For this write-up, I am exploring using and analyzing sets of data using a spreadsheet. In particular, I chose to investigate the price of postage stamps over the past century. The raw data collected is shown below as follows:
One of my favorite aspects of using spreadsheets is that many programs with spreadsheets are both easy to use and easily accessible, and also have methods to plot points from the entered data and find and also show regression lines and curves given the data.
These can be a wonderful asset in the high school mathematics classroom, especially when the students get to the units on Data Analysis and Probability. The students can use real data, and for many points or very large numbers, spreadsheet programs can be useful and more realistic to use.
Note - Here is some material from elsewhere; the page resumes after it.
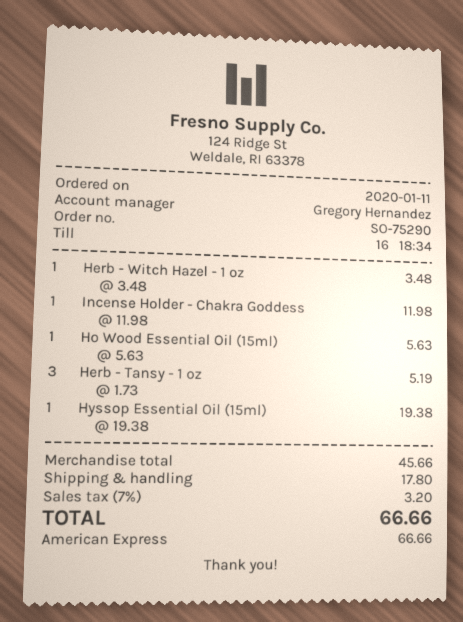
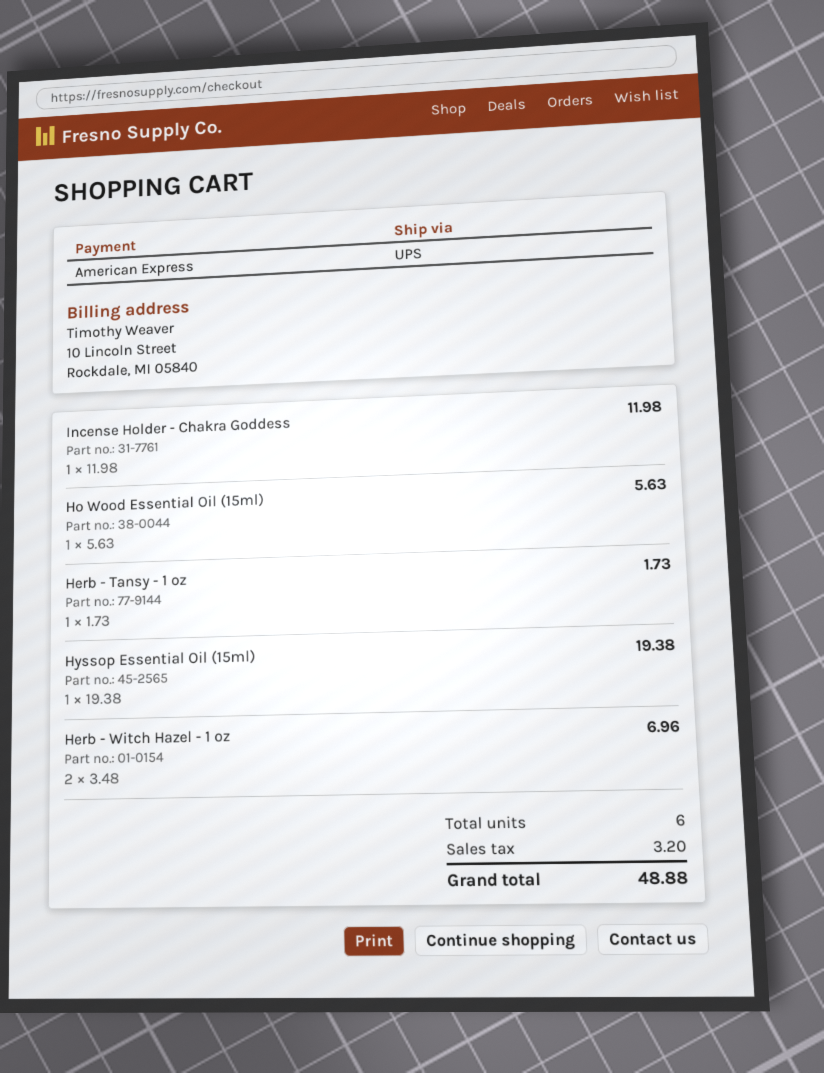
Herb - Witch Hazel - 1 oz: 1 x 3.48 = 3.48 -> 2 x 3.48 = 6.96
Herb - Tansy - 1 oz: 3 x 1.73 = 5.19 -> 1 x 1.73 = 1.73
shipping: 17.80 -> none
total: 66.66 -> 48.88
If the students do not have access to Microsoft Excel, OpenOffice has an excellent open source alternative that anyone can download from the internet for free that is very similar to Excel.
One of the first things I would do with my data, in any case, and what I did in this case, is to plot the points on a graph to create a scatter plot, and connect the points to see what the shape of the actual graph is: (see below)
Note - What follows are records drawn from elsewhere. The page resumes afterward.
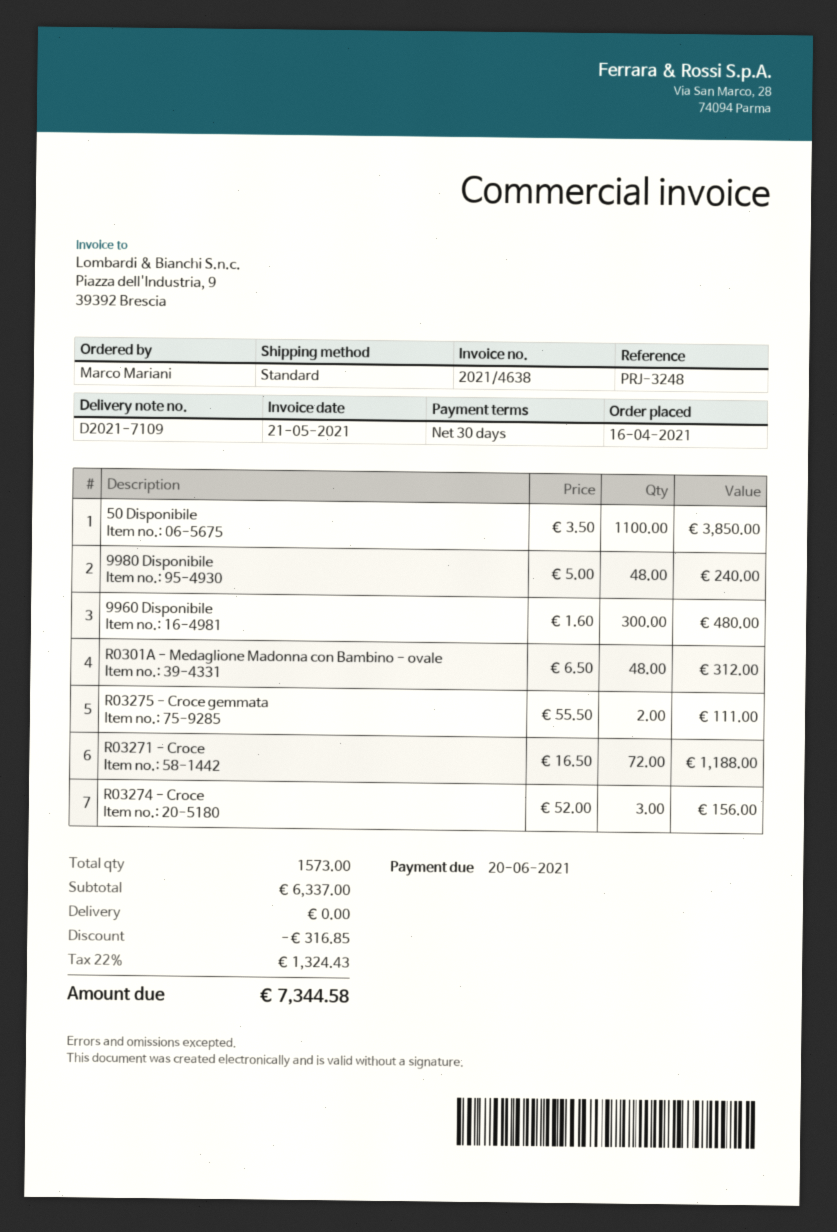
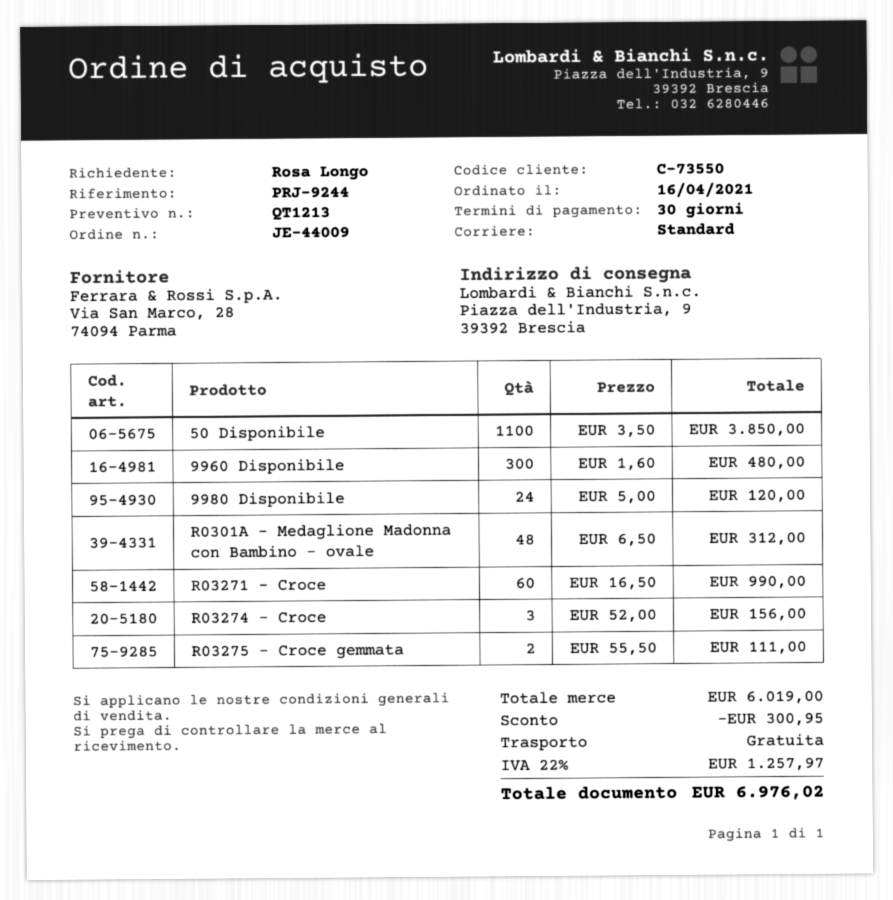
reference: PRJ-3248 -> PRJ-9244
ordered by: Marco Mariani -> Rosa Longo
9980 Disponibile: 48 x 5.00 = 240.00 -> 24 x 5.00 = 120.00
R03271 - Croce: 72 x 16.50 = 1188.00 -> 60 x 16.50 = 990.00
subtotal: 6337.00 -> 6019.00
discount: 316.85 -> 300.95
tax: 22% = 1324.43 -> 22% = 1257.97
total: 7344.58 -> 6976.02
In this case, we can see that the data is certainly not linear, but to illustrate a point to high school students about a line fitting a small portion of a graph versus the entire graph, it may be a good idea to see what the linear regression line would look like: (see below)
As we can see very well from this illustration, the two early points in the data made it so that the linear regression line does not seem to represent the data at all, and this regression line would likely become an even poorer predictor of postage stamp rates in the future, as the points on the graph seem to be increasing much faster than our linear regression line plotted.
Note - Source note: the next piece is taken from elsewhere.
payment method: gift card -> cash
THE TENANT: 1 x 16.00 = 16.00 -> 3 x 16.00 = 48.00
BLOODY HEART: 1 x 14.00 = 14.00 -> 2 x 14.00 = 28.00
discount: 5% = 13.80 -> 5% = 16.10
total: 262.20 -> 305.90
We can then try some other types of regression curves; I chose to look at a power function and an exponential function. First, the power function (see below):
As we can see, this is a much better representation of the data, and seems to be closer to predicting the general trend of the data, but it still is not perfect. 1960 to 1975 the estimates are a little high, and 1975 to 200 the estimates are a little low, but in general this is a decent fit. Let's now try an exponential regression curve, and see if it fits the data more closely (See below):
This graph seems to be, although a better fit than the linear regression, not quite as precise as the power function. Fewer points fit with the estimated graph, and it seems to be increasing much faster than the actual points on the graph are.
My conclusion: The power function is a good approximation for the general trend of the data. There are about the same amount of points below the curve as there are above it, and students in a classroom could even observe this and see if there is a good reason why the data was low for a little bit and higher for a little bit (are there any connections in history?). So according to the power function regression curve, we would expect the price of a stamp to be a dollar around the year 2025, for it to be 65 cents around 2012, and for the next 3 cent increase to take place around 2010.